Isso não é uma questão política, nem mesmo apenas uma questão de liberdade de opinião de um jornalista.

É, de uma parte, o direito do público à informação e, de outra, da obrigação do detentor do mais alto cargo da República de conter-se, pelo que sua palavra representa em meio a um processo investigativo da Policia Federal.

Pouca coisa houve, entre elas a nota da Associação de Jornalistas Investigativos, a Abraji, e da ABI repudiando a fala presidencial.

É pouco, pouquíssimo.

É verdade que era um sábado, depois do meio-dia, quando as edições estão praticamente fechadas. É verdade que muitos se encontravam, como é normal para a maioria e deveria ser para todos, em suas atividades privadas, com amigos ou família.

Mas, convenhamos, com a Internet, nem é preciso mais o dramático “parem as máquinas”. E sobre estarmos disponíveis, considerar que possamos ser diferentes dos médicos, que não importa onde estejam, devem acorrer aos casos graves?

Será que somos tontos suficiente para não perceber que a batalha da informação e do jornalismo, não se trava mais esperando a folha de amanhã?

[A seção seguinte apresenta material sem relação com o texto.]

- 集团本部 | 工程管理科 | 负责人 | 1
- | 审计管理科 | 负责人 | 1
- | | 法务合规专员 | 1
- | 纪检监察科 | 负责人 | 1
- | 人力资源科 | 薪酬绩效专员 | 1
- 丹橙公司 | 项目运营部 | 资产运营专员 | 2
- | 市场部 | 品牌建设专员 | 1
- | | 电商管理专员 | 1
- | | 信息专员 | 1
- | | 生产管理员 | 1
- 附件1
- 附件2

“Morreu o papa!” era gozação comum nas redações, nos anos 70, quando algum colega ia saindo, a significar : “volta, vem trabalhar que o mundo não parou por sua causa”. Eu estava na redação de O Globo, em 1978, e não me recordo se com Paulo VI ou João Paulo I, a história tornou-se real.

Ontem – e parece que não nos demos conta – aconteceu uma torpeza ( e não apenas uma, pois chamou-se de idiota uma profissional que realizava seu trabalho) contra o exercício do jornalismo e do direito constitucional deste ser feito com a proteção do sigilo de fonte.

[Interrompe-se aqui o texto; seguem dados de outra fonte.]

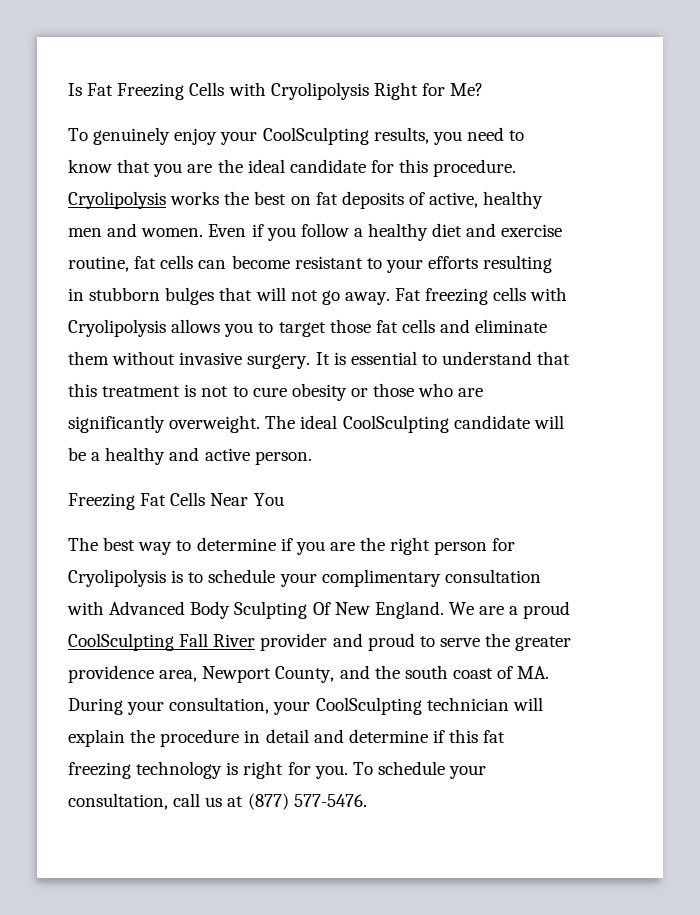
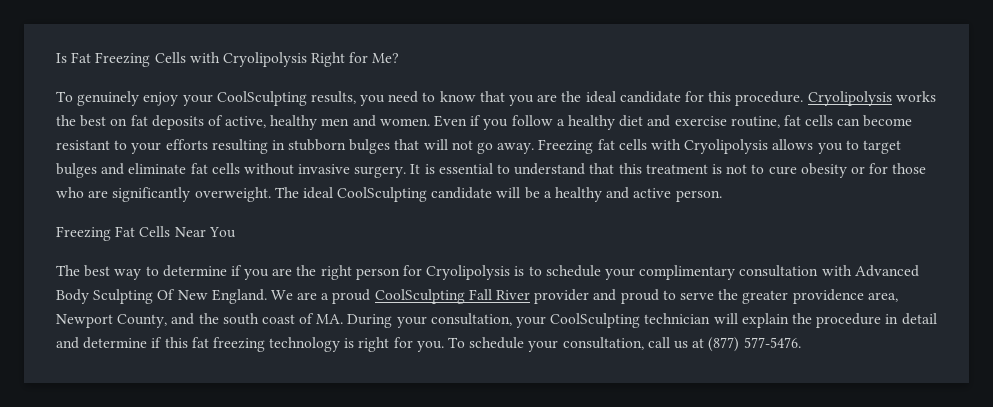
- Fat freezing cells with Cryolipolysis allows you to target those fat cells and eliminate them without invasive surgery.
+ Freezing fat cells with Cryolipolysis allows you to target bulges and eliminate fat cells without invasive surgery.
- It is essential to understand that this treatment is not to cure obesity or those who are significantly overweight.
+ It is essential to understand that this treatment is not to cure obesity or for those who are significantly overweight.

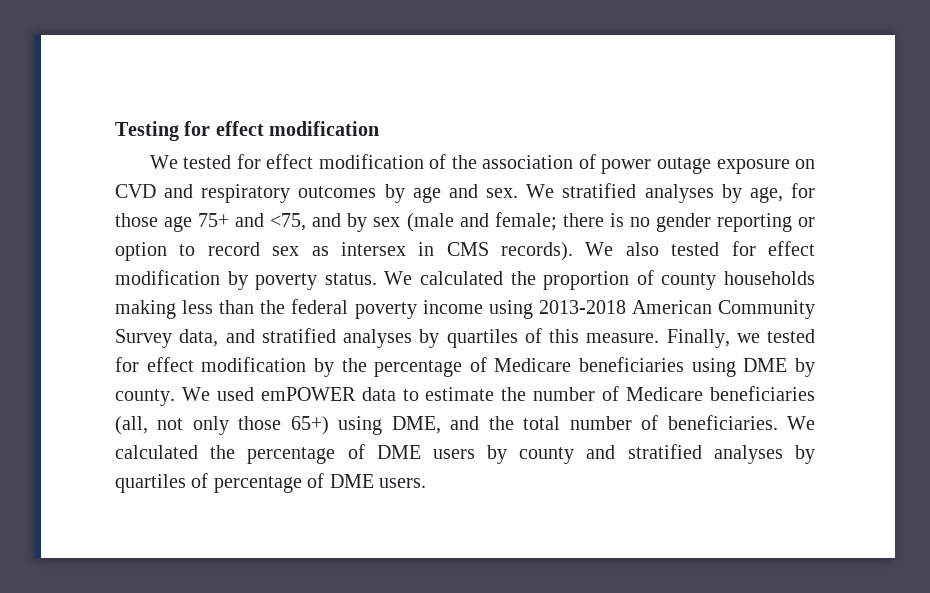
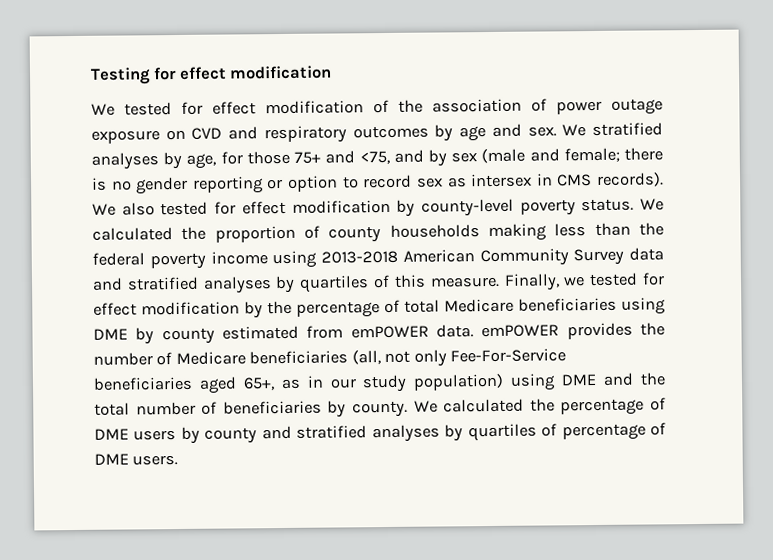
- We stratified analyses by age, for those age 75+ and <75, and by sex (male and female; there is no gender reporting or option to record sex as intersex in CMS records).
+ We stratified analyses by age, for those 75+ and <75, and by sex (male and female; there is no gender reporting or option to record sex as intersex in CMS records).
- We also tested for effect modification by poverty status.
+ We also tested for effect modification by county-level poverty status.
- We calculated the proportion of county households making less than the federal poverty income using 2013-2018 American Community Survey data, and stratified analyses by quartiles of this measure.
+ We calculated the proportion of county households making less than the federal poverty income using 2013-2018 American Community Survey data and stratified analyses by quartiles of this measure.
- Finally, we tested for effect modification by the percentage of Medicare beneficiaries using DME by county. We used emPOWER data to estimate the number of Medicare beneficiaries (all, not only those 65+) using DME, and the total number of beneficiaries.
+ Finally, we tested for effect modification by the percentage of total Medicare beneficiaries using DME by county estimated from emPOWER data. emPOWER provides the number of Medicare beneficiaries (all, not only Fee-For-Service beneficiaries aged 65+, as in our study population) using DME and the total number of beneficiaries by county.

Temos um Presidente e um Ministro da Justiça que se posicionam claramente pela prisão de um jornalista por exercer seu ofício, como esperar que meros policiais não se associem a isso, se os chefes são explícitos assim?

O jornalismo brasileiro, tão arrogante, no qual os figurões não hesitam em apontar a outros como “blogueiros sujos”, não pode seguir se omitindo.

Não pode dizer que “foi passar o final de semana fora” e que “segunda-feira entra no assunto”.

Honra e dignidade profissional não são coisas para deixar para o dia seguinte.